The practical implication: when migrating to flattened SPF or subdomain-separated SPF, verify DKIM is properly configured for all SaaS senders. SPF alignment may break for some sender paths, and DKIM becomes the only authentication mechanism providing DMARC compliance.

The operational pattern we use with customers

When a customer comes to us with deliverability problems and we suspect SPF issues, our diagnostic sequence runs about 15 minutes.

Pull the current SPF record. Count lookups via automated tool. If at or above 10, document the problem clearly.

Identify each include and what it supports. The customer often does not know what some includes support. We help identify with WHOIS lookups, DNS history, and asking marketing/IT for context.

Identify includes for unused tools. Most customers have 2-5 unused includes. Drop those first. Often this alone brings the record back to compliance.

If still over the limit, evaluate flattening options. For customers with stable SaaS stack, manual flattening is acceptable. For customers with frequently-changing tools, recommend an automated SPF flattening service.

If both above fail, recommend subdomain separation. The operational complexity is real but necessary at this point.

Throughout, verify DKIM is properly configured. SPF changes can break DMARC alignment in ways that DKIM can compensate for, but only if DKIM is set up correctly for every sender.

Document all changes. Customer gets a written record of what was in SPF before, what is in SPF now, why each include is present, and what to do when adding new SaaS tools in the future. The documentation matters because the SPF accumulation cycle repeats unless the customer has a process for evaluating each new tool’s lookup cost.

The longer game: avoiding the problem in the future

For customers we work with long-term, the SPF lookup management becomes part of operational hygiene. Several practices help.

Before adding any new SaaS tool that requires SPF inclusion, count the current SPF lookups. If at or above 8, do not add more. Either drop existing includes (audit for unused tools) or restructure to subdomain separation before adding the new tool.

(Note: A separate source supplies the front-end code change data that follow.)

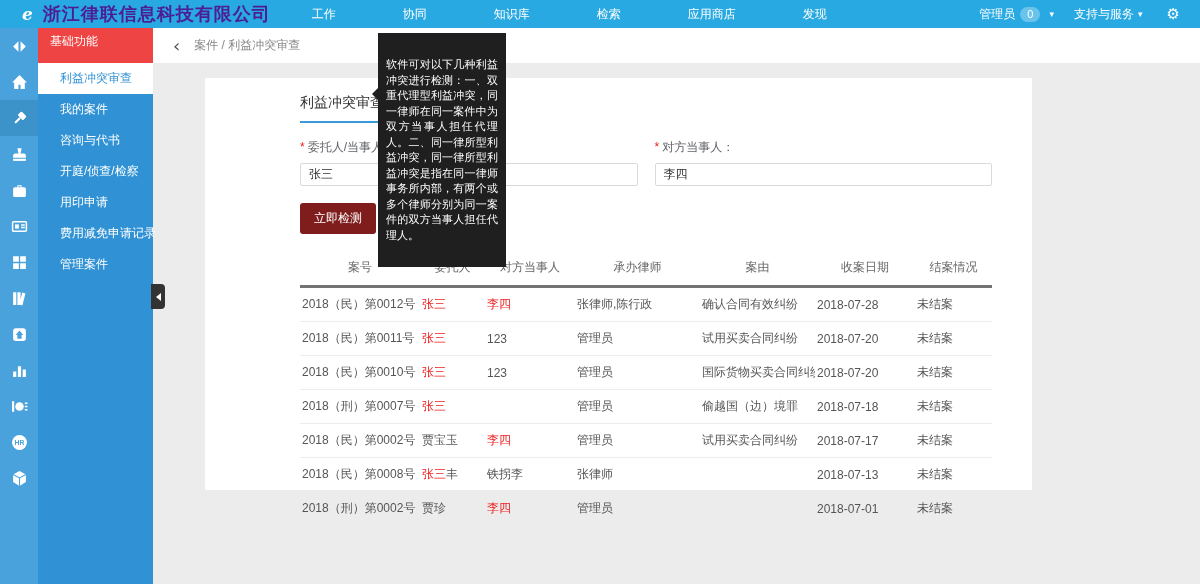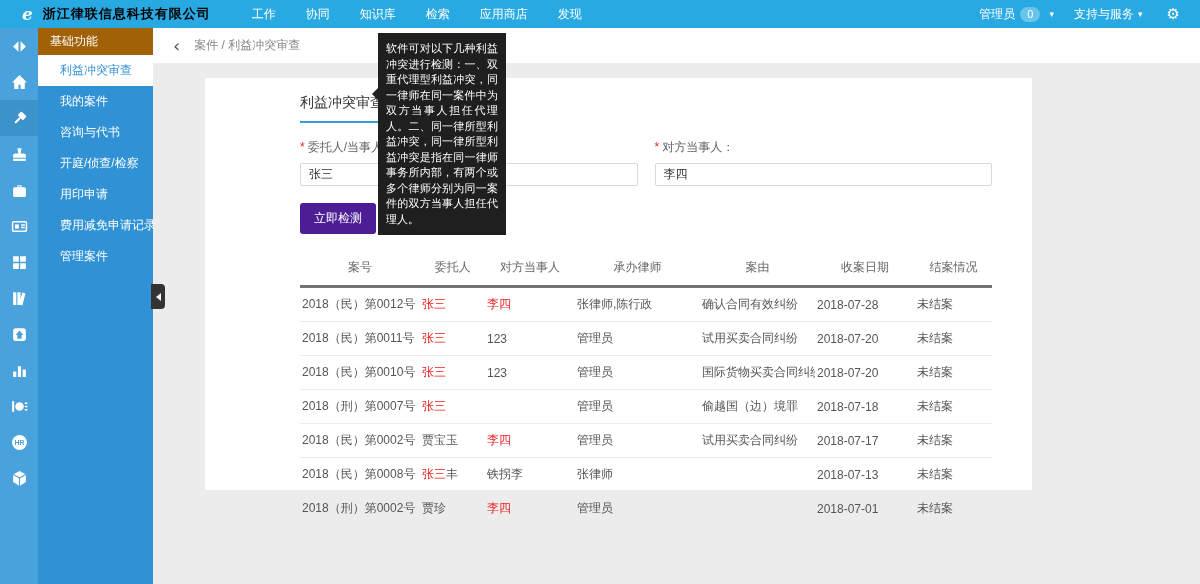--- a/index.html
+++ b/index.html
@@ -3,40 +3,40 @@
 <meta charset="utf-8">
 <style>
   * { margin:0; padding:0; box-sizing:border-box; }
   html,body { width:1200px; height:584px; overflow:hidden;
     font-family:"Liberation Sans","DejaVu Sans",sans-serif; background:#ececec; }
 
   
   .topbar { position:absolute; left:0; top:0; width:1200px; height:28px;
     background:#29a9e2; display:flex; align-items:center; padding:0 14px; z-index:20; }
   .logo { color:#fff; font:italic bold 17px "DejaVu Serif",serif; margin:0 10px 0 8px; }
-  .company { color:#000000; font-size:13px; font-weight:bold; margin-right:26px; letter-spacing:1px; }
-  .topnav { display:flex; height:28px; }
+  .company { color:#4c1d95; font-size:18px; font-weight:bold; margin-right:26px; letter-spacing:1px; }
+  .topnav { display:flex; height:28px;gap:37px; }
   .topnav .nav-item { color:#fff; font-size:12px; line-height:28px; padding:0 15px; cursor:pointer; }
   .top-spacer { flex:1; }
   .top-right { display:flex; align-items:center; color:#fff; font-size:12px; }
   .user-group, .support-group { display:flex; align-items:center; padding:0 10px; cursor:pointer; }
   .badge { background:rgba(255,255,255,.3); border-radius:8px; padding:0 7px; margin:0 5px;
     font-size:11px; line-height:15px; }
   .caret { font-size:9px; margin-left:4px; }
   .gear { font-size:15px; margin:0 6px 0 14px; cursor:pointer; }
 
   
   .rail { position:absolute; left:0; top:28px; width:38px; height:556px; background:#4aa2dc; z-index:15; }
   .rail-item { width:38px; height:36px; display:flex; align-items:center; justify-content:center; cursor:pointer; }
   .rail-item svg { width:17px; height:17px; }
   .rail-item.active { background:#3b93c9; }
 
   
   .sidepanel { position:absolute; left:38px; top:28px; width:115px; height:556px; background:#3092d4; z-index:14; }
-  .sb-header { height:27px; line-height:27px; background:#a16207; color:#fff; font-size:12px; padding-left:12px;font-family:Liberation Serif, serif; }
+  .sb-header { height:35px; line-height:27px; background:#ef4444; color:#fff; font-size:12px; padding-left:12px;font-family:Liberation Serif, serif; }
   .sb-item { height:31px; line-height:31px; color:#fff; font-size:12px; padding-left:22px; cursor:pointer; white-space:nowrap; }
   .sb-item.active { background:#fff; color:#3092d4; }
   .collapse-tab { position:absolute; left:151px; top:284px; width:14px; height:25px; background:#333;
     border-radius:0 4px 4px 0; z-index:16; display:flex; align-items:center; justify-content:center; cursor:pointer; }
   .collapse-tab i { width:0; height:0; border-top:4px solid transparent; border-bottom:4px solid transparent;
     border-right:5px solid #fff; display:block; }
 
   
   .main { position:absolute; left:153px; top:28px; width:1047px; height:556px; }
   .breadcrumb-bar { height:35px; background:#fff; display:flex; align-items:center; padding-left:20px; }
@@ -53,34 +53,34 @@
     text-align:center; line-height:12px; margin-left:6px; margin-top:1px; border-radius:2px; cursor:pointer; }
 
   .form-row { display:flex; gap:17px; }
   .field { flex:1; }
   .field-label { font-size:12px; color:#606266; margin:4px 0 7px; }
   .req { color:#ee2222; margin-right:3px; }
   .field input { width:100%; height:23px; border:1px solid #d9d9d9; border-radius:2px;
     font-size:12px; color:#333; padding:0 8px; outline:none;
     font-family:"Liberation Sans","DejaVu Sans",sans-serif; }
 
-  .detect-btn { margin-top:17px; background:#4c1d95; color:#fff; border:none; border-radius:3px;
+  .detect-btn { margin-top:17px; background:#7f1d1d; color:#fff; border:none; border-radius:3px;
     font-size:12px; padding:7px 14px; cursor:pointer;
     font-family:"Liberation Sans","DejaVu Sans",sans-serif; }
 
   table.results { width:100%; border-collapse:collapse; margin-top:16px; table-layout:fixed; }
   table.results th { font-size:12px; color:#666; font-weight:normal; padding:9px 2px;
     border-bottom:3px solid #737373; text-align:center; }
   table.results td { font-size:12px; color:#555; padding:8px 2px;
     border-bottom:1px solid #ececec; white-space:nowrap; overflow:hidden; }
   table.results .red { color:#ee2222; }
 
   
   .tooltip { position:absolute; left:378px; top:33px; width:128px; background:#1f1f1f; color:#fff;
-    font-size:11px; line-height:15.5px; padding:8px 8px; z-index:30; text-align:justify; }
+    font-size:11px; line-height:15.5px; padding:24px 8px; z-index:30; text-align:justify; }
   .tooltip::before { content:""; position:absolute; left:-6px; top:55px; width:0; height:0;
     border-top:6px solid transparent; border-bottom:6px solid transparent; border-right:6px solid #1f1f1f; }
 </style>
 </head>
 <body>
 
 <div class="topbar">
   <span class="logo">e</span>
   <span class="company">浙江律联信息科技有限公司</span>
   <div class="topnav" id="topnav">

Document every SPF include with its purpose. The single document listing “what each include is for” is more valuable than the SPF record itself. When the question “do we still need this include?” comes up in 18 months, the documentation answers it.

Quarterly SPF audits. Walk the SPF record. Verify each include is for a tool still in use. Verify the lookup count. Refresh any flattening if used. Update documentation.

Monitor for SaaS provider SPF changes. When HubSpot or Salesforce changes their SPF record, the customer’s flattened record becomes stale. Automated services handle this transparently. Manual flattening requires manual refresh.

Train marketing and IT teams. New SaaS adoptions often happen at the marketing layer without IT awareness. Teaching marketing teams to ping IT before signing up for any new tool that sends email helps prevent the silent accumulation.

What we are seeing in late 2023

The August conversation that started this post was not unusual. We are seeing more SPF issues in customer audits this year than in previous years, for two reasons.

The Gmail and Yahoo bulk sender announcements in October are pushing more customers to audit their SPF, DKIM, and DMARC setups. The audits surface PermError conditions that have been silently degrading deliverability for months or years.

SaaS adoption continues to accelerate. The average marketing stack in 2023 includes more tools than in 2020. The SPF accumulation that takes years to build up is now reaching the 10-lookup threshold for many medium-sized senders.

The PermError issues are not new. The pressure to fix them is new. We expect SPF audits to become a standard part of email deliverability work over the next 12 months as the 2024 enforcement deadlines approach.

For customers reading this with a “we haven’t checked our SPF lately” thought: check it now. The tools are free. The diagnosis takes minutes. The fix takes hours or days depending on complexity. The cost of not fixing it before February 2024 will be significant.